2. Kerusakan integritas jaringan (Debora, 2011)
a. Kaji kulit dan keadaan luka (lokasi, ukuran, warna, bau, jumlah dan tipe cairan
luka): mengetahui sirkulasi kulit dan masalah yang mungkin disebabkan alat,
pemasangan, balutan
b. Berikan perawatan luka dengan teknik aseptik, balut luka dengan kasa kering dan
steril: untuk mempercepat penyembuhan luka dan mencegah terjadinya infeksi
c. Anjurkan klien untuk memenuhi diit TKTPT(tinggi kalori tinggi protein): nutrisi
yang adekuat dapat mempercepat proses pemulihan(penumbuhan) jaringan.
d. Berikan posisi yang mengurangi tekanan pada luka: meminimalkan kerusaakan
jaringan kulit.
3. Resiko infeksi
a. menggunakan kebersihan tangan yang sesuai (mencuci tangan atau menggunakan
antiseptik berbasis alkohol). tindakan pencegahan pencegahan infeksi yang teliti
diperlukan untuk mencegah infeksi terkait perawatan kesehatan, dengan perhatian
khusus pada kebersihan tangan dan tindakan pencegahan standar (CDC, 2011).

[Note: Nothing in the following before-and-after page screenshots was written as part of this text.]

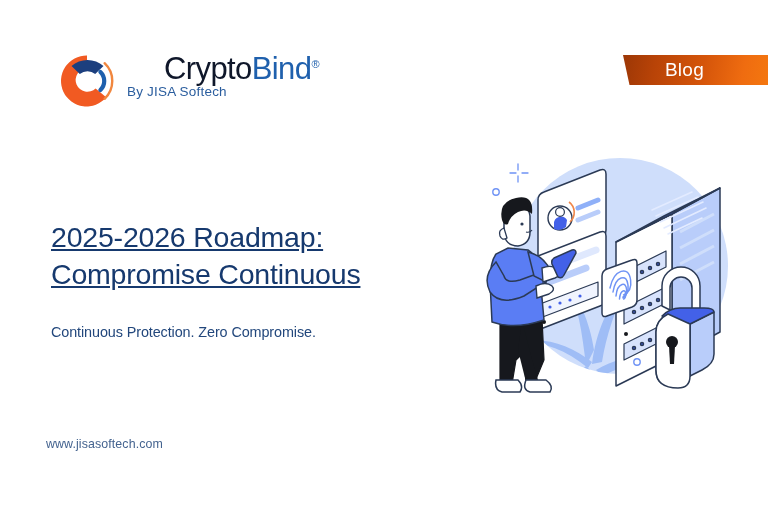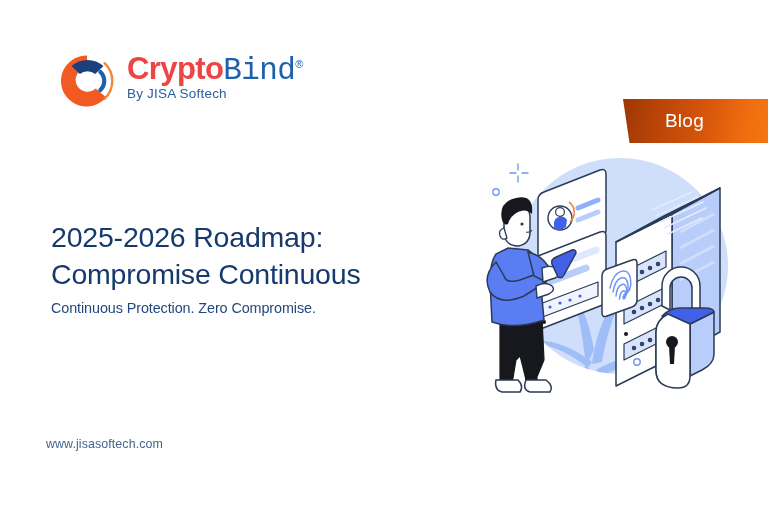"Crypto" .wm-crypto { color: #ef4444 -> #0f172a; font-weight: 700 -> 400; margin-left: none -> 37px }
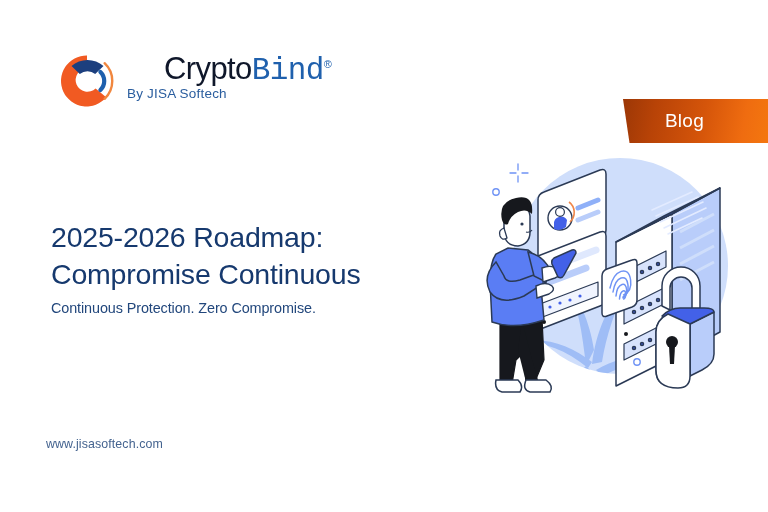"Bind" .wm-bind { font-family: Liberation Mono, monospace -> none }
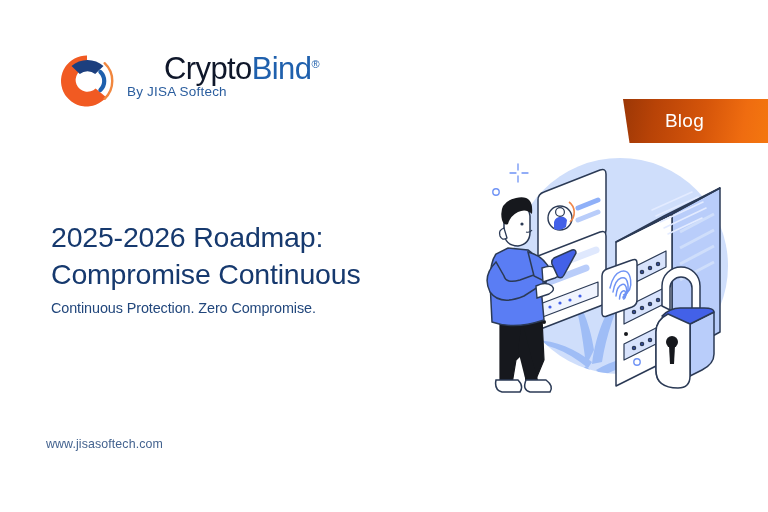"Blog" .ribbon { height: 44px -> 30px; margin-top: 44px -> none }
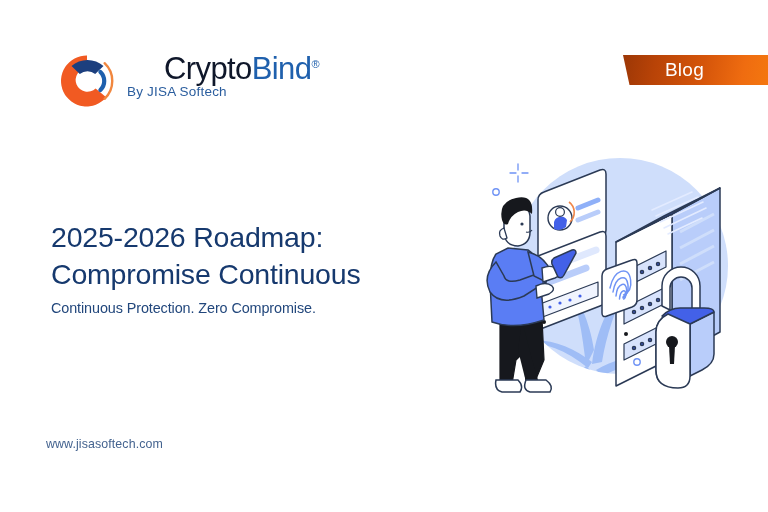"2025-2026 Roadmap:" .headline { text-decoration: none -> underline }
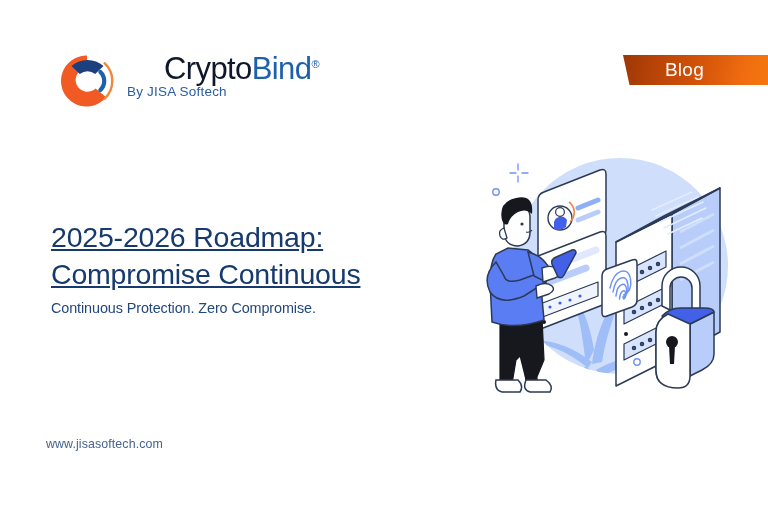"Continuous Protection. Zero Compromise." .tagline { top: 300px -> 324px }
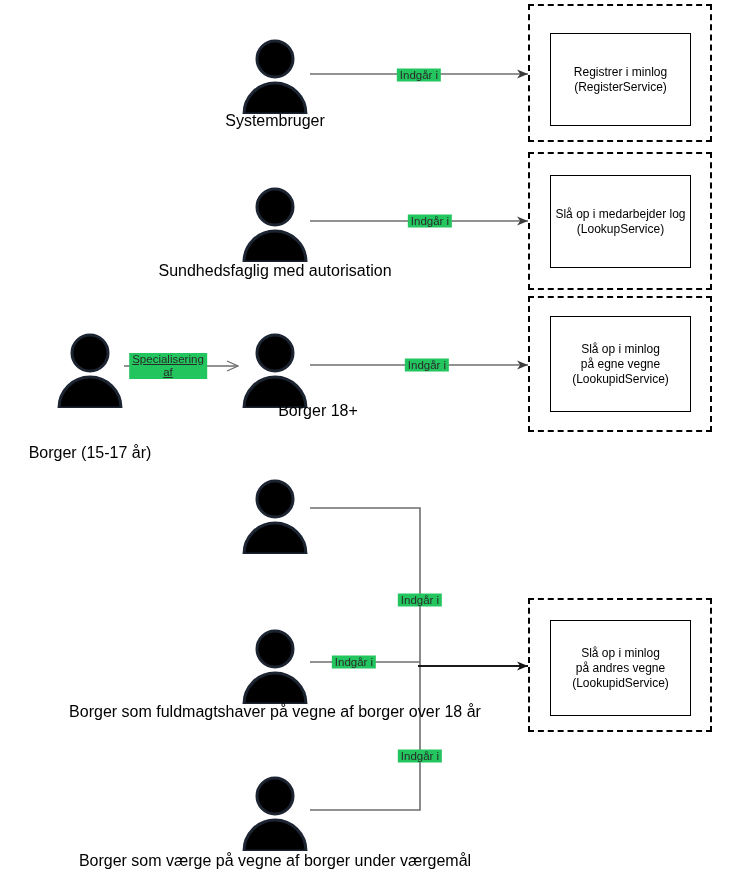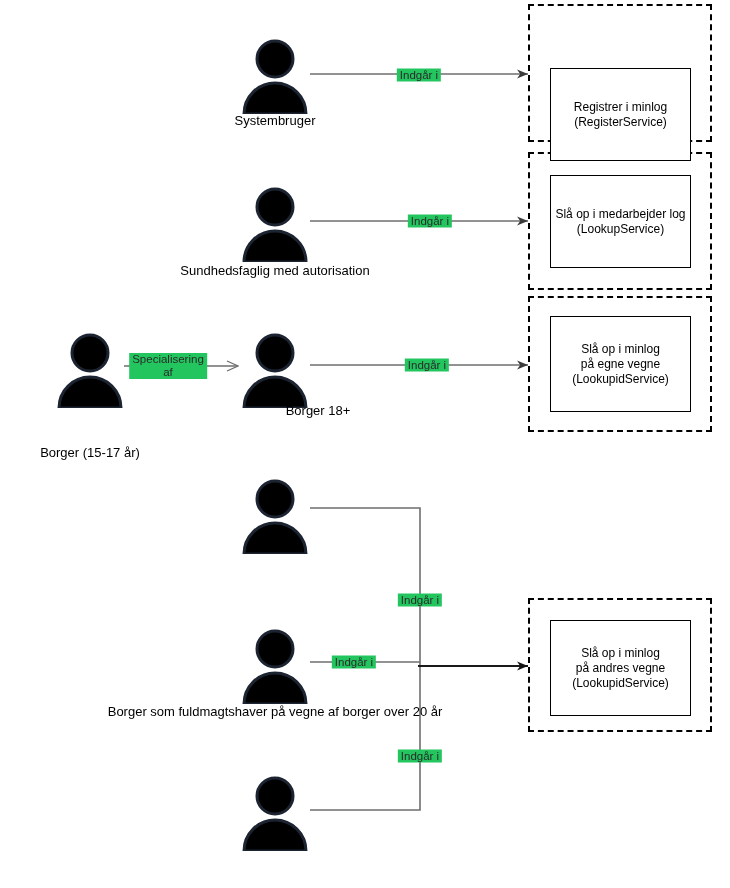"Registrer i minlog" div.service-box { margin-top: 35px -> none }
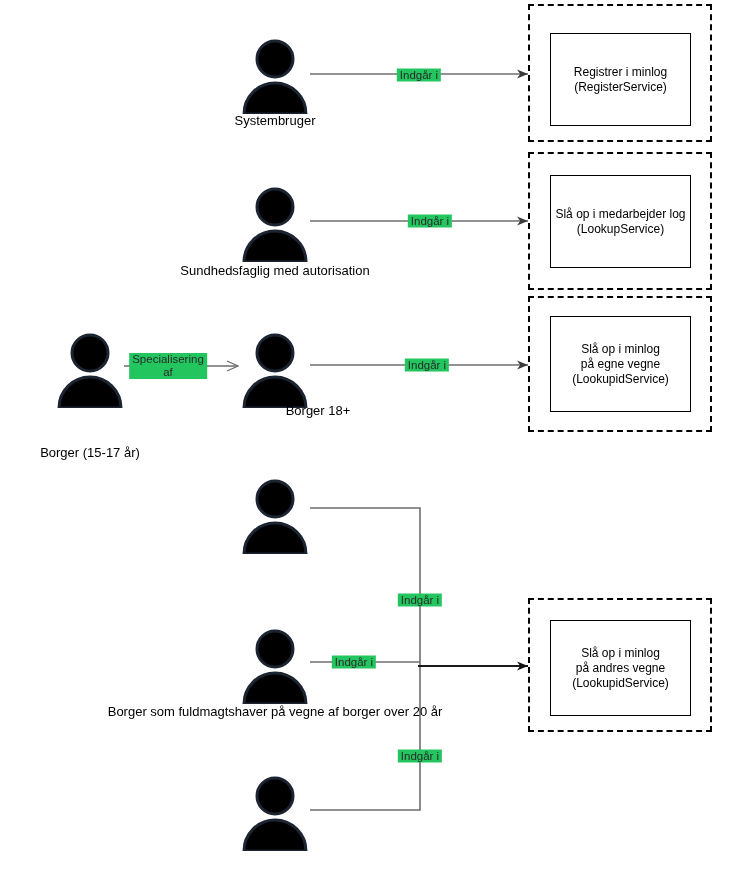"Systembruger" .actor-label { font-size: 13px -> 16px }
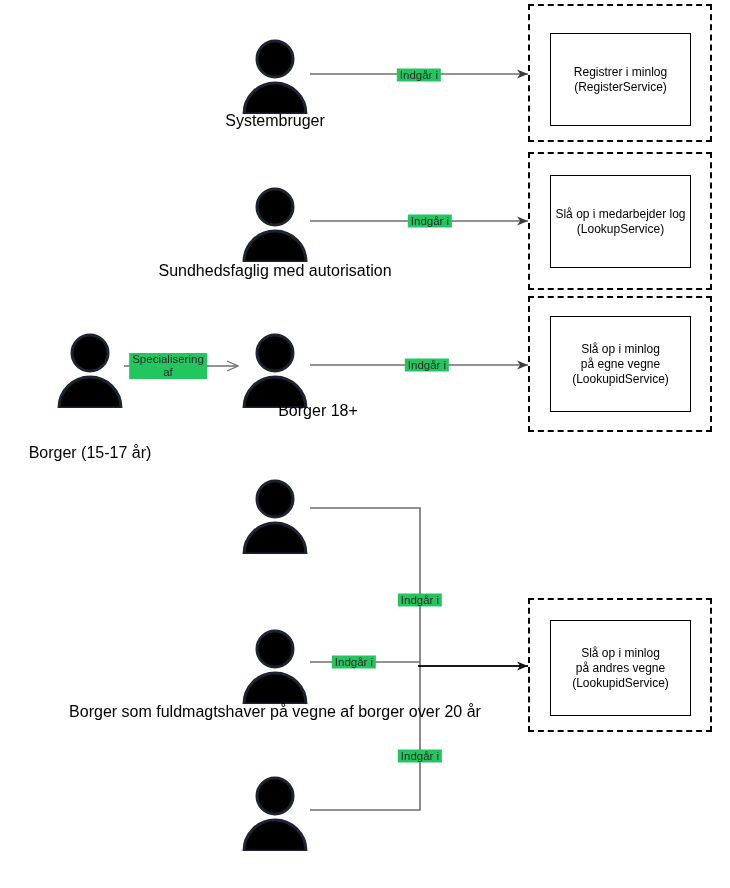"Specialisering" div.edge-label { text-decoration: none -> underline }
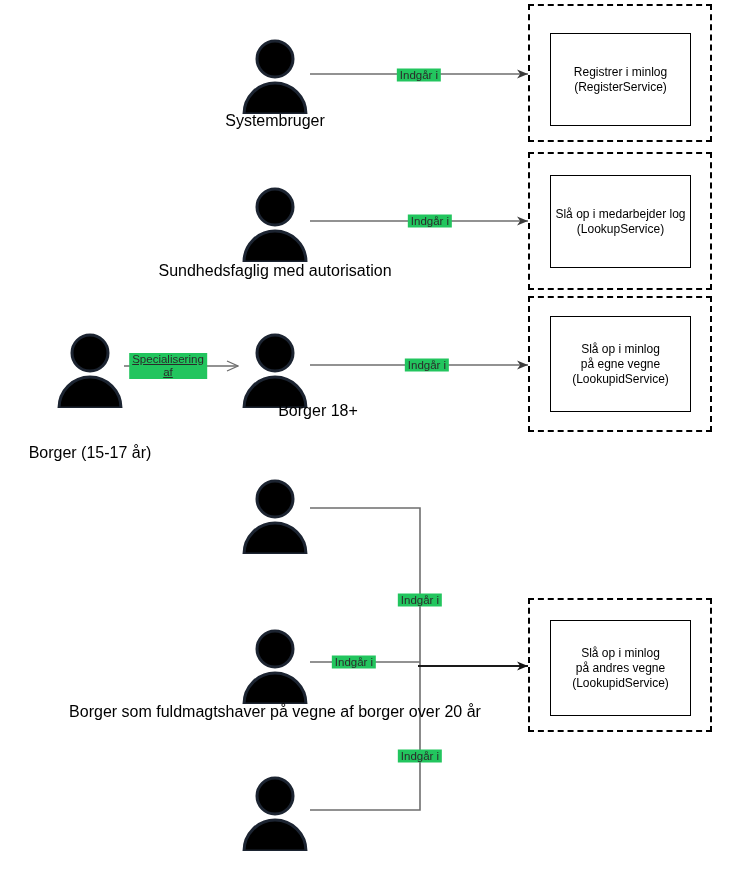"Borger som fuldmagtshaver på vegne" div.actor-label { text: 20 -> 18 }
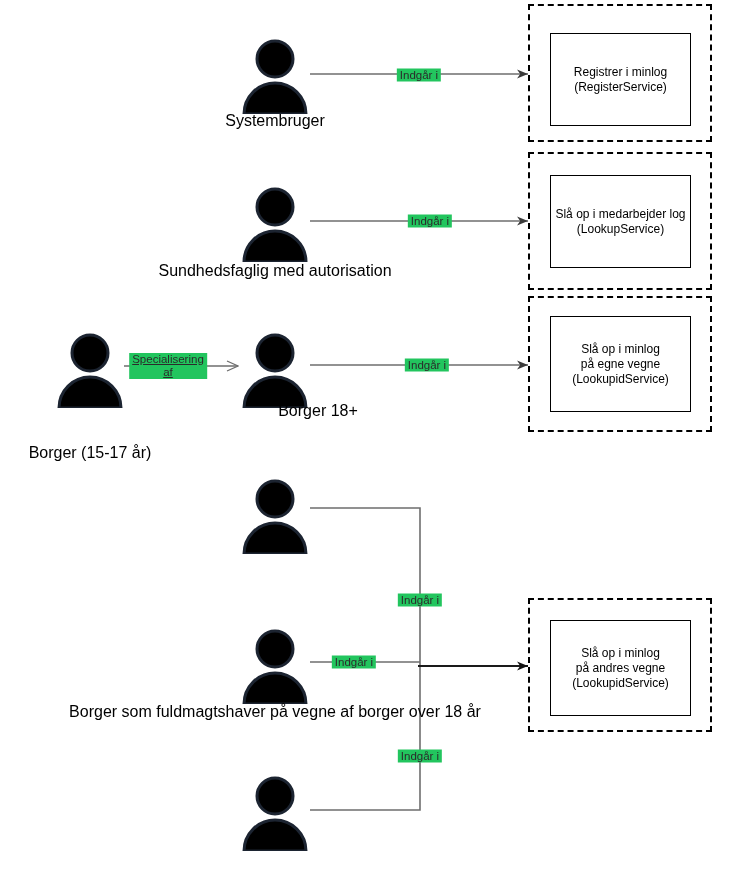"Borger som værge på vegne" div.actor-label { html: none -> <div>Borger som værge på vegne af borger under værgemål</div> }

mencuci tangan saat ini merupakan strategi yang direkomendasikan untuk
mengurangi penularan clostridium difficile. gel alkohol tidak aktif spora C
difficile (edmonds, dkk, 2014).
b. ikuti tindakan pencegahan standar dan kenakan sarung tangan selama kontak
dengan darah, selaput lendir, kulit tidak utuh, atau zat tubuh apa pun kecuali
keringat. gunakan googles dan gaun saat approriate. tindakan pencegahan standar
berlaku untuk semua klien. Anda harus mengasumsikan semua klien membawa
patogen yang ditularkan melalui darah (CDC, 2007). tangan petugas layanan
kesehatan adalah penyebab paling umum dari infeksi terkait perawatan kesehatan
(hass, 2014).
c. menerapkan kebersihan pernapasan / etiqutte batuk. menyediakan tindakan
kontrol (jaringan, masker) dan aksesibilitas ke bahan kebersihan tangan
mengurangi risiko o penularan penyakit pernapasan (CDC, 2007)
d. merekomendasikan penggunaan antibiotik yang bertanggung jawab, gunakan
antibiotik secara sprangly. penggunaan dan penyalahgunaan antibodi mengurangi
manfaat terapeutik mereka dan memfasilitasi pengembangan organisme yang
resisten berbagai obat dan meningkatkan biaya perawatan kesehatan.
penatalayanan antibiotik sangat penting dalam memulihkan resistensi bakteri saat
ini dan masa depan (Moody, dkk, 2012)
e. memastikan perawatan kebersihan yang sesuai dengan klien dengan mencuci
tangan, mandi, perawatan mulut dan rambut, kuku, dan perawatan perineum yang
dilakukan oleh perawat atau klien. mandi harian atau mandi dapat membantu
mengurangi jumlah bakteri pada kulit klien. rongga mulut adalah situs umum
untuk infeksi (coughlan & healy, 2008).